The story of Mary Harris Smith is the story of many women who were struggling to gain recognition in male dominated professions.
Mary Harris Smith had been an accountant for many years, firstly working for a City firm before setting up her own practice in Queen Victoria Street in 1887.
Despite working as an accountant, she was repeatedly refused admission to the accountants professional body, the Institute of Chartered Accountants, either through the route of recognition of her years of work, or through taking the exams set by the Institute.
Whilst there was some support for her admission, the Institute’s solicitor advised the applications committee that the charter only used the male terms of he, him etc. to refer to members, and there was no support to change the charter.
Mary Harris Smith’s persistence eventually worked. She had been seeking the support of other City professionals, members of the Institute and MPs, and in 1919 she was finally admitted to her first professional body, the Incorporated Society of Accountants and Auditors.
The Journal and Express on the 6th of December 1919 recorded the event:
“AFTER 31 YEARS – At a recent meeting of the Council of the Incorporated Society of Accountants and Auditors it was resolved to admit Miss Mary Harris Smith to the Honorary Membership of the Society. Miss Harris Smith has been in public practice in the City of London since the date of the Society’s incorporation and first made application for admission to membership in the year 1886. After 31 years of waiting Miss Harris Smith has seen removed the last obstacle to the admission of women to the Society, and we think there will be general agreement in the profession with the compliment the Council have paid Miss Harris Smith by electing her to Honorary membership”.
Although now a member, the above article refers to her admission as being the “compliment the Council have paid Miss Harris Smith” rather then her right to membership through her ability and years of experience.
A year later, in 1920, she was admitted to the Institute of Chartered Accountants – the event which is commemorated on the plaque.
The Vote newspaper, (subtitled the Organ of the Women’s Freedom League) had been running a series of articles on women in the professions and on the 8th of February 1924 included an article on Women Accountants which featured Mary Harris Smith, who had been elected as a Fellow.
The article also mentions Ethel Watts, who was the first women to pass the Institute of Chartered Accountants exams and gain the ACA qualification:
“The Institute of Chartered Accountants has at present two women members.
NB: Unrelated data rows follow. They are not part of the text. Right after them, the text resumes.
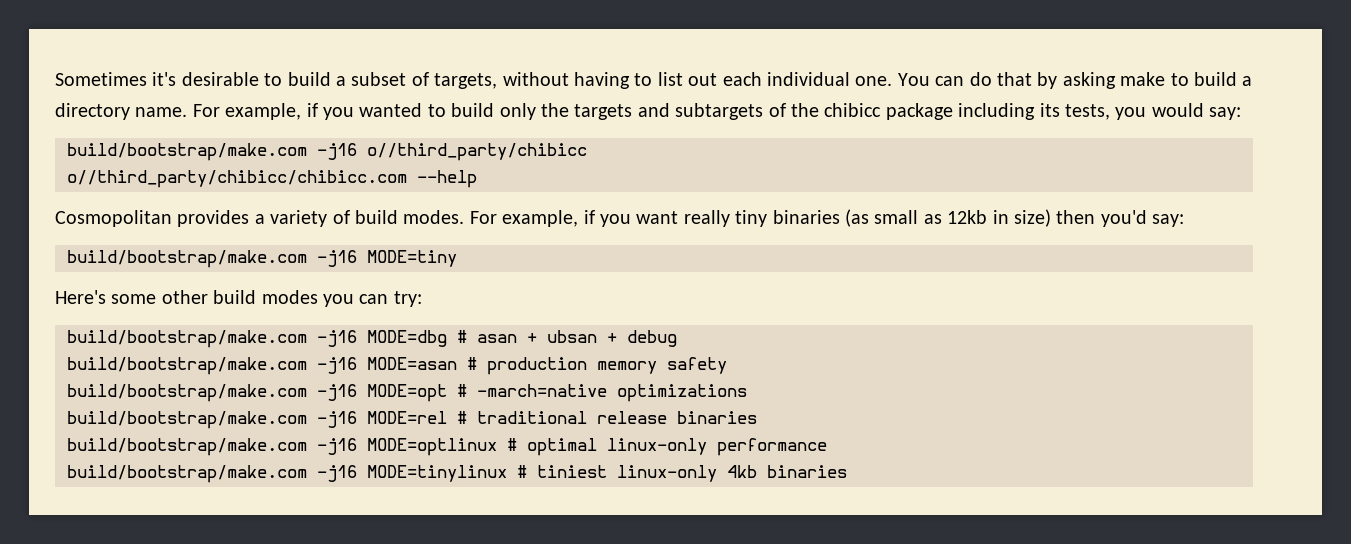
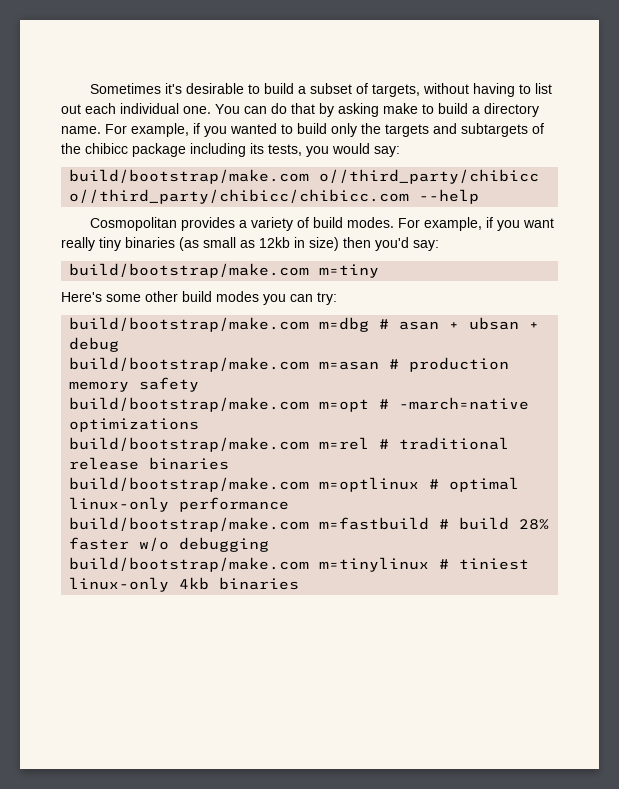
[317,143,357,160] -j16 -> (310, 176) none
[317,250,457,267] -j16 MODE=tiny -> [319,264,380,278] m=tiny
[317,330,447,347] -j16 MODE=dbg -> [319,317,370,332] m=dbg
[317,357,457,374] -j16 MODE=asan -> [319,361,380,370] m=asan
[317,384,447,402] -j16 MODE=opt -> [319,399,370,412] m=opt
[317,411,447,428] -j16 MODE=rel -> [319,437,370,450] m=rel
[317,438,497,456] -j16 MODE=optlinux -> [319,477,420,492] m=optlinux
[317,465,507,482] -j16 MODE=tinylinux -> [319,517,550,530] [69,537,270,552] [69,557,430,572] m=fastbuild # build 28% faster w/o debugging // build/bootstrap/make.com m=tinylinux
One of these, Miss Harris Smith, admitted a Fellow of the Institute in May, 1920, was the first woman accountant in public practice before the examination system was started, and has been engaged on highly skilled work for over 30 years.
The other, Miss Ethel Watts, B.A. passed her final examination early this year, and is the first woman to write ‘A.C.A.’ after her name. She served her articles with a Manchester firm, but took her Honours degree at London University. During the war, she became an administrative assistant at the Ministry of Food, and was at one time the private secretary to the Director of Oils and Fats in the Ministry.
She had intended to study law, but her work at the Ministry gave her an interest in business, so she turned to accountancy. In addition to these members, there are 30 women training under articles.”
No idea if there is a plaque to Ethel Watts in Manchester. If not, there should be.
Mary Harris Smith had waited a long time for professional recognition, she was 76 when finally becoming a member. Ill heath forced her to give up work in the late 1920s and she died in 1934.
Mary Harris Smith photographed around the time of her membership of the Institute of Chartered Accountants in 1920:
I can think of only two or three City of London plaques to women, and Mary Harris Smith is a very recent addition – hopefully the first of many more to come.
The next plaque is to one of the many men commemorated across the City:
William Shakespeare and the Mountjoy Family.
If you start at the roundabout with the Museum of London in the Centre, and walk a short distance along London Wall, you will come to a small garden which is the site of the church of St Olave, a church that was destroyed in 1666 by the Great Fire.
On one of the low walls in the seating area, there is another of the City of London plaques, highlighted by the arrow:
The plaque records that “William Shakespeare had lodgings near here in 1604, at the house of Christopher and Mary Mountjoy“:
The discovery that William Shakespeare lived for a time at or near London Wall was made in the first decade of the 20th century. A Dr. Charles William Wallace who was Associate Professor of English Language and Literature at the University of Nebraska, had, along with his wife, spent their holidays in records offices searching for references to Shakespeare.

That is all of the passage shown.